Return each line of the data below verbatim; pictures are to be left out.
SUPPLIED RECORDS Start Marker
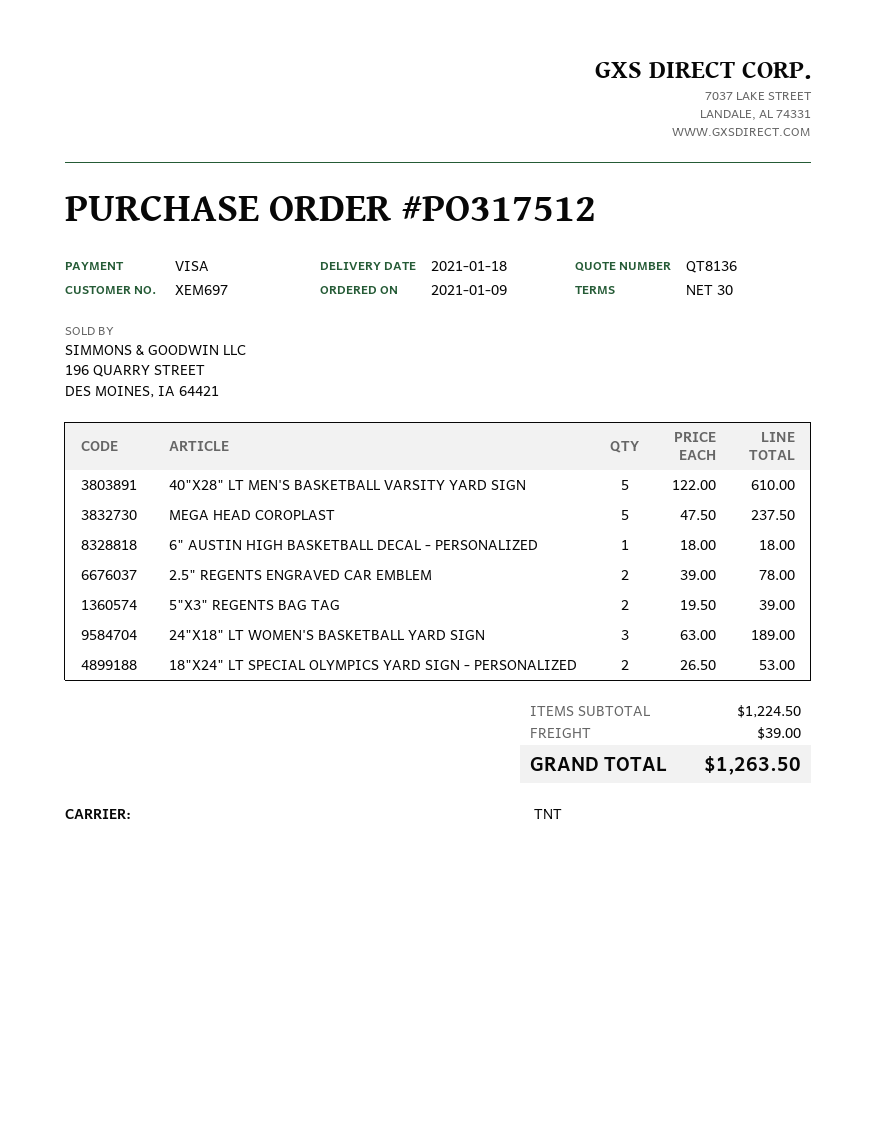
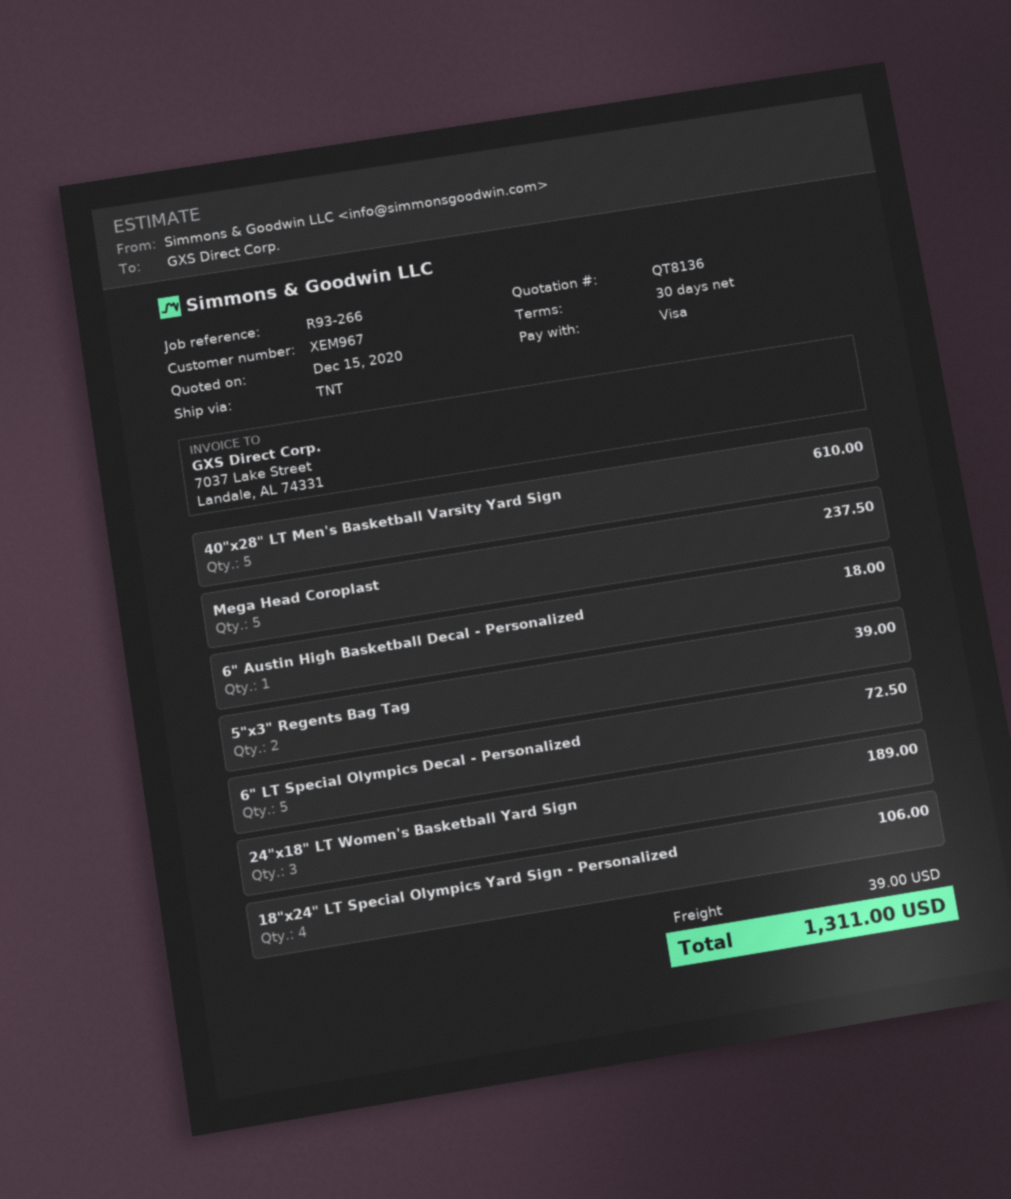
customer number: XEM697 -> XEM967
2.5" REGENTS ENGRAVED CAR EMBLEM: 2 for 78.00 -> none
18"X24" LT SPECIAL OLYMPICS YARD SIGN - PERSONALIZED: 2 for 53.00 -> 4 for 106.00
6" LT Special Olympics Decal - Personalized: none -> 5 for 72.50
total: 1263.50 -> 1311.00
SUPPLIED RECORDS End Marker
COMPLETED TASK
customer number: XEM697 -> XEM967
2.5" REGENTS ENGRAVED CAR EMBLEM: 2 for 78.00 -> none
18"X24" LT SPECIAL OLYMPICS YARD SIGN - PERSONALIZED: 2 for 53.00 -> 4 for 106.00
6" LT Special Olympics Decal - Personalized: none -> 5 for 72.50
total: 1263.50 -> 1311.00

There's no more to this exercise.